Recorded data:

:::::

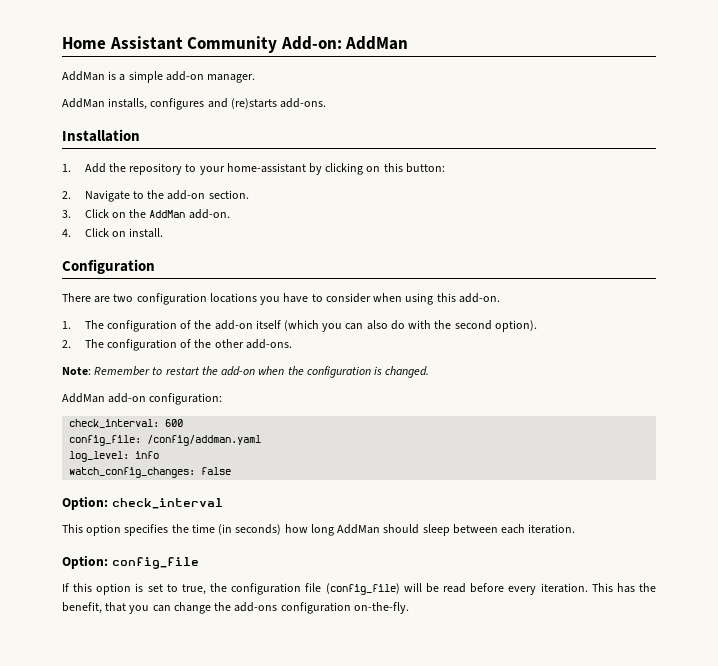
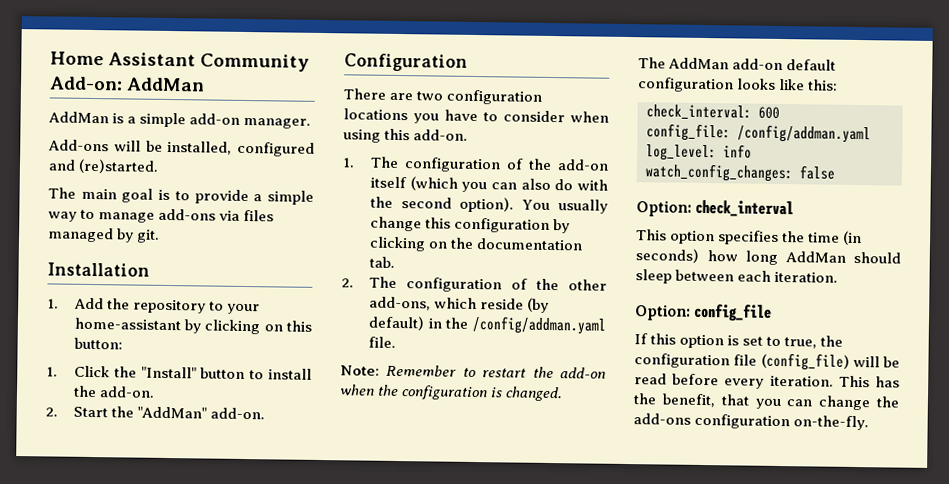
[62,98,327,110] AddMan installs, configures and (re)starts add-ons. -> [48,139,315,157] [48,158,160,174] [48,187,315,205] [48,208,275,223] [47,227,161,243] Add-ons will be installed, configured and (re)started. // The main goal is to provide a simple way to manage add-ons via files managed by git.
[62,190,249,202] [62,209,230,219] [62,228,164,238] 2. Navigate to the add-on section. // 3. Click on the AddMan add-on. // 4. Click on install. -> [46,365,312,380] [72,385,155,398] [45,406,266,420] 1. Click the "Install" button to install the add-on. // 2. Start the "AddMan" add-on.
(537, 326) none -> [522,199,608,214] [369,216,571,234] [368,236,584,252] [368,256,395,268] You usually change this configuration by clicking on the documentation tab.
[245,339,292,349] add-ons. -> [368,296,550,313] [367,315,607,335] [367,336,396,348] add-ons, which reside (by default) in the /config/addman.yaml file.
(430, 372) none -> [638,57,666,69] The
[149,393,223,405] configuration: -> [786,59,837,71] [637,77,839,93] default configuration looks like this:

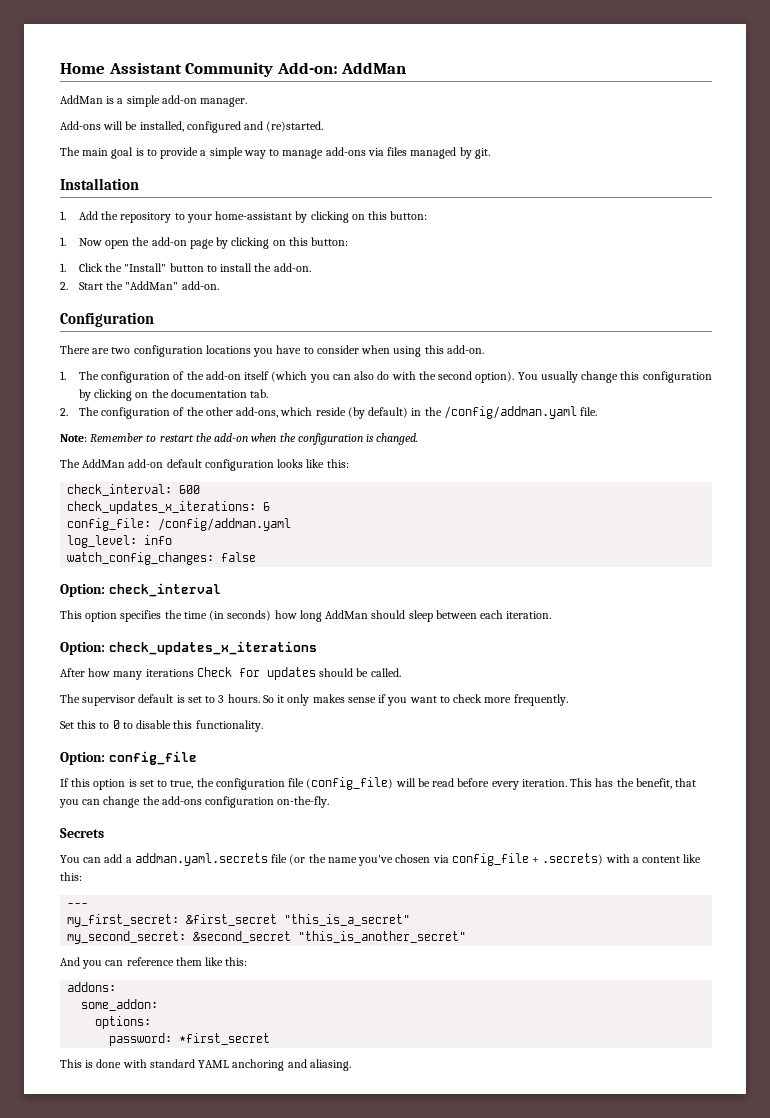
(123, 343) none -> [60,237,349,249] // 1. Now open the add-on page by clicking on this button:
(780, 112) none -> [67,501,271,514] // check_updates_x_iterations: 6
(839, 277) none -> [60,641,317,655] [60,667,401,680] [60,694,568,706] [60,720,263,732] // Option: check_updates_x_iterations // After how many iterations Check for updates should be called. // The supervisor default is set to 3 hours. So it only makes sense if you want to check more frequently. // Set this to 0 to disable this functionality.
(870, 423) none -> [60,828,104,838] [60,853,702,866] [60,872,82,881] [67,903,89,907] [67,914,411,927] [67,931,467,944] [60,957,248,969] [67,982,117,992] [81,999,159,1011] [95,1016,152,1029] [109,1033,271,1046] [60,1059,351,1071] // Secrets // You can add a addman.yaml.secrets file (or the name you've chosen via config_file + .secrets) with a content like this: // --- // my_first_secret: &first_secret "this_is_a_secret" // my_second_secret: &second_secret "this_is_another_secret" // And you can reference them like this: // addons: // some_addon: // options: // password: *first_secret // This is done with standard YAML anchoring and aliasing.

:::::

Retype every entry exactly as written. Leave the pictures out.

**Your response:**
[62,98,327,110] AddMan installs, configures and (re)starts add-ons. -> [48,139,315,157] [48,158,160,174] [48,187,315,205] [48,208,275,223] [47,227,161,243] Add-ons will be installed, configured and (re)started. // The main goal is to provide a simple way to manage add-ons via files managed by git.
[62,190,249,202] [62,209,230,219] [62,228,164,238] 2. Navigate to the add-on section. // 3. Click on the AddMan add-on. // 4. Click on install. -> [46,365,312,380] [72,385,155,398] [45,406,266,420] 1. Click the "Install" button to install the add-on. // 2. Start the "AddMan" add-on.
(537, 326) none -> [522,199,608,214] [369,216,571,234] [368,236,584,252] [368,256,395,268] You usually change this configuration by clicking on the documentation tab.
[245,339,292,349] add-ons. -> [368,296,550,313] [367,315,607,335] [367,336,396,348] add-ons, which reside (by default) in the /config/addman.yaml file.
(430, 372) none -> [638,57,666,69] The
[149,393,223,405] configuration: -> [786,59,837,71] [637,77,839,93] default configuration looks like this:

(123, 343) none -> [60,237,349,249] // 1. Now open the add-on page by clicking on this button:
(780, 112) none -> [67,501,271,514] // check_updates_x_iterations: 6
(839, 277) none -> [60,641,317,655] [60,667,401,680] [60,694,568,706] [60,720,263,732] // Option: check_updates_x_iterations // After how many iterations Check for updates should be called. // The supervisor default is set to 3 hours. So it only makes sense if you want to check more frequently. // Set this to 0 to disable this functionality.
(870, 423) none -> [60,828,104,838] [60,853,702,866] [60,872,82,881] [67,903,89,907] [67,914,411,927] [67,931,467,944] [60,957,248,969] [67,982,117,992] [81,999,159,1011] [95,1016,152,1029] [109,1033,271,1046] [60,1059,351,1071] // Secrets // You can add a addman.yaml.secrets file (or the name you've chosen via config_file + .secrets) with a content like this: // --- // my_first_secret: &first_secret "this_is_a_secret" // my_second_secret: &second_secret "this_is_another_secret" // And you can reference them like this: // addons: // some_addon: // options: // password: *first_secret // This is done with standard YAML anchoring and aliasing.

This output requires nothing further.